– Odnotowaliśmy w branży kilka sukcesów w minionym roku. Borykamy się też z problemami. Największym z nich jest systematyczny wzrost szarej strefy w ostatnich trzech latach, począwszy od 2011 r. – poinformował Leszek Wieciech, prezes POPiHN (Polskiej Organizacji Przemysłu i Handlu Naftowego) podczas dorocznej konferencji „Przemysł i handel naftowy w roku 2013” zorganizowanej przez POPiHN.
Prezes do sukcesów zaliczył doprowadzenie do możliwości legalnego, samoobsługowego tankowania przez kierowców na stacjach paliw gazu LPG. Wiechecki przypomniał również, że GDDKiA zaproponowała nowe warunki dzierżawy miejsc obsługi podróżnych (MOP) przy autostradach i drogach ekspresowych – znacznie poprawiło to przedsiębiorcom opłacalność tego typu inwestycji. Ponadto Sejm przyjął w ub.r. obniżkę opłat tzw. interchange fee do poziomu 0,5 proc. od transakcji kartami płatniczymi. W tym przypadku problemem jest fakt, że niektórzy ich akceptanci uważają, że niższe ceny obowiązywać będą dopiero od drugiej połowy, a nie od początku br. – Mamy nadzieję, że emitenci kart się do tego dostosują – skomentował prezes POPiHN.

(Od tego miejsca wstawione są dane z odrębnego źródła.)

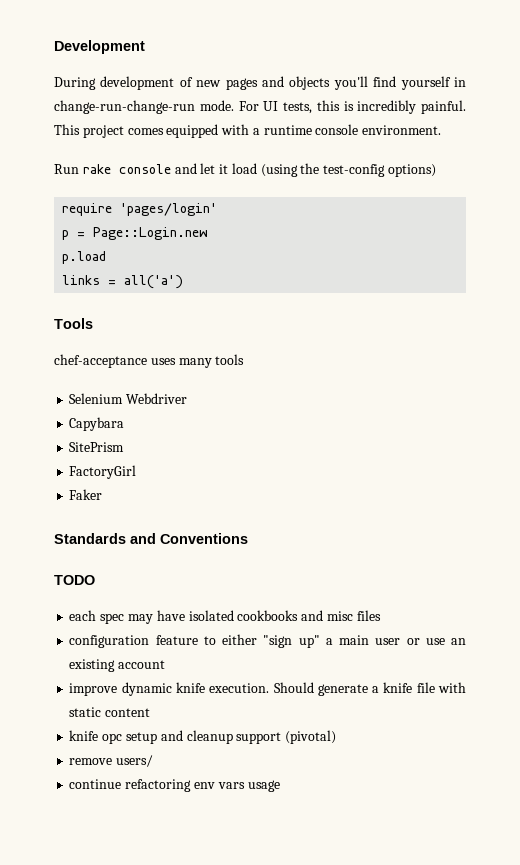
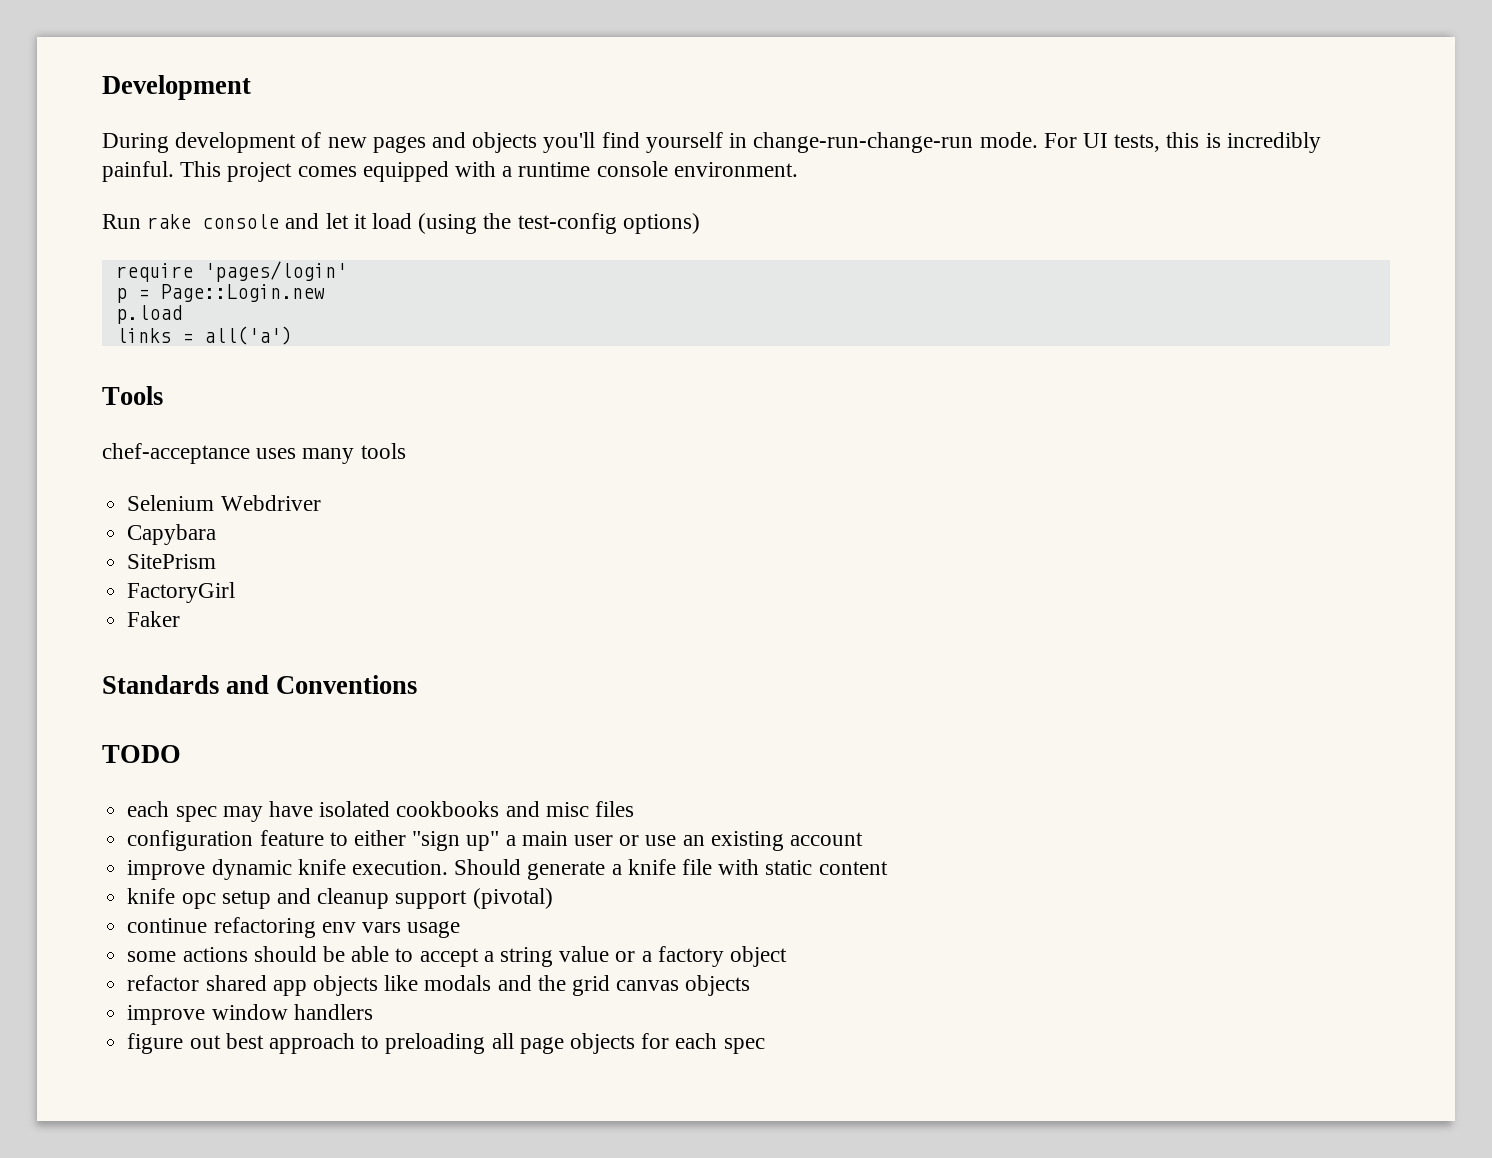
- remove users/
+ some actions should be able to accept a string value or a factory object
+ refactor shared app objects like modals and the grid canvas objects
+ improve window handlers
+ figure out best approach to preloading all page objects for each spec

Ponadto – zdaniem Wieciecha – w zakresie nowych regulacji dotyczących energii odnawialnej (biopaliw) w zakresie dostosowania prawa polskiego do wymogów unijnych nie uwzględniono postulatów branży. Tylko część jej postulatów uwzględniono z kolei przy wprowadzaniu uregulowań, dotyczących tzw. zapasów obowiązkowych.
– Jednak największy problem dla branży to systematyczny wzrost szarej strefy, począwszy od 2011 r. – uważa prezes. – Przejawia się to głównie poprzez wzrost liczby wyłudzeń podatkowych w obrocie paliwami. Z raportu Ernst&Young sporządzonego na nasze zamówienie wynika, że w 2012 r. 12,6 proc. całkowitego zużycia oleju napędowego przypadało na szarą strefę. Oznacza to, że do budżetu z tego tytułu nie odprowadzono wówczas ok. 4 mld zł.
W 2013 r. zjawisko to zwiększyło swoje rozmiary, bowiem spadek zużycia ON wyniósł 15 proc. W dodatku, mimo oficjalnego skurczenia się w ub.r. rynku o 4 proc. nie spadła liczba stacji benzynowych. W dodatku firmy nie doprowadzające podatków korzystają z doradztwa kancelarii prawnych.
– Mimo zwiększenia aktywności policji i służb specjalnych nie przynosi to spodziewanych efektów – uważa Wieciech. – Brak jest kompleksowego systemu monitorowania produkcji i dystrybucji paliw; ponadto brakuje sformalizowanej koordynacji działań aparatu ścigania i urzędów skarbowych; wreszcie brak jest odpowiednio szczelnego prawa.
– Zmiany ostatniej nowelizacji ustawy o VAT z lipca ub.r. nie przyniosły rozwiązania problemy wyłudzeń – zakończył Wieciech.